Modern Family, the smash ABC sitcom, provides a quick and enjoyable primer on what I mean by the importance of personal brands as they relate to the innovation mentality. Look beyond the comic entanglements and fights that make the show so funny, and consider how every character on the show lives their personal brand consistently. And while the result is comic chaos, in time, they learn to value each other’s unique differences and solve for their problems. In doing this, though, none of the characters ever diverts from who they are, what they represent and their authentic selves. They grow and evolve, but they stay true to their brands, even as they learn and live who they are in every episode. As we watch, they and we discover depth in those brands beyond the words used to describe them (i.e., “the ditzy daughter,” “the hot-tempered Colombian bombshell,” “the high-strung gay couple”).
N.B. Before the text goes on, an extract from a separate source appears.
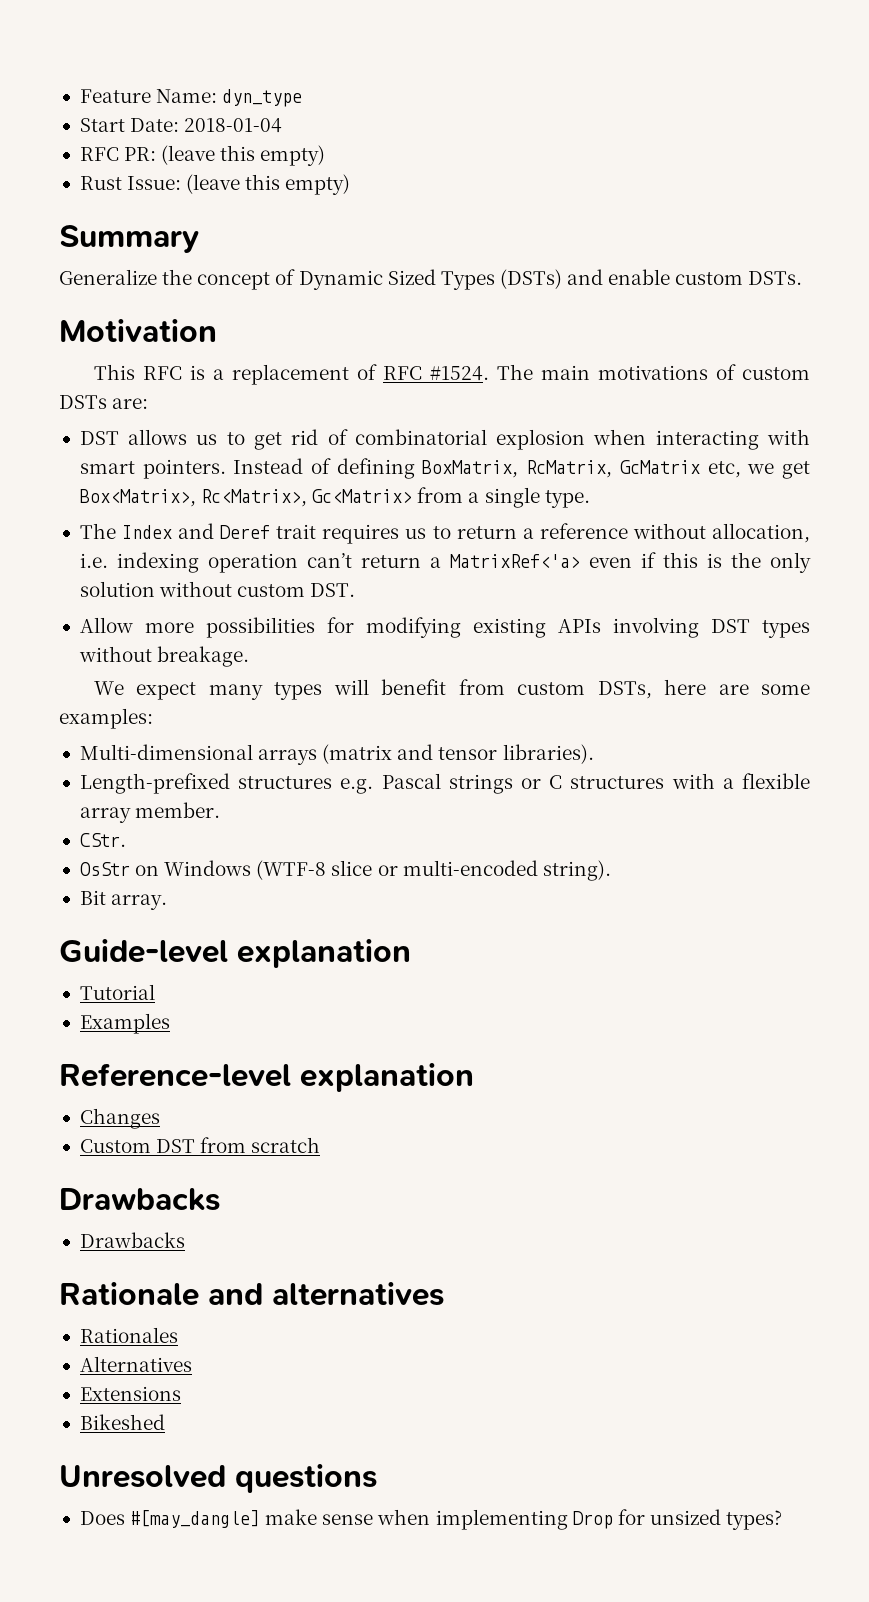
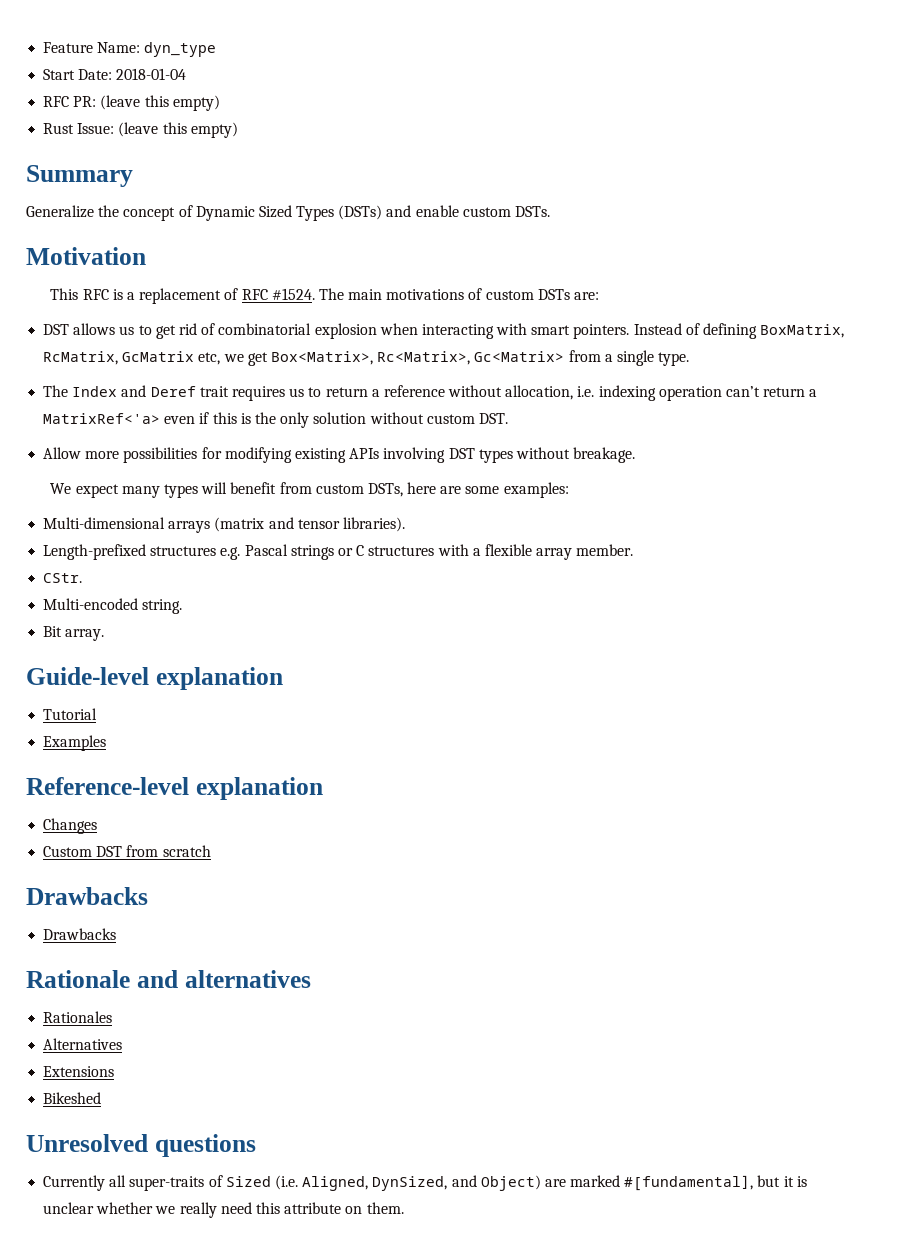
- OsStr on Windows (WTF-8 slice or multi-encoded string).
+ Multi-encoded string.
- Does #[may_dangle] make sense when implementing Drop for unsized types?
+ Currently all super-traits of Sized (i.e. Aligned, DynSized, and Object) are marked #[fundamental], but it is unclear whether we really need this attribute on them.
Imagine if you did that with and through your leadership identity — if you used diverse thinking to appreciate the value in your employees’ unique differences. Would you create distinction? Would you know where you fit? Would you have the experience of authentic relationships with who you are and what you represent as an individual? Would you be able to influence innovation and initiative because other people would know what to expect from you since you have established your leadership identity? The answer to all these questions is yes.
Then why don’t you?
This is where the six characteristics come in. They enable you to do this as you reinvent or course-correct for any situation you encounter in 21st-century workplaces and marketplaces. As a result, great leaders get the most out of every situation they’re faced with by seeing the opportunities they present. They anticipate the unexpected by managing crisis and change before circumstances force their hand. Their passionate pursuits of excellence open new doors of endless possibilities that they aim to share with others. And those are just the first three characteristics.
As one of my mentors told me, the minute you stop touching the business is the minute you stop understanding the business. That’s also the moment leaders stop adding value and their effectiveness begins to wane along with their reputations. The six characteristics of the innovation mentality tests your ability to authentically lead and own your leadership identity and the deep responsibility associated with it. Because that’s what the six characteristics of the innovation mentality solve for: leadership that continuously and consistently touches the people it serves in the workplace and marketplace and builds trust, and relationships that add value to all our careers, experiences and lives it influences.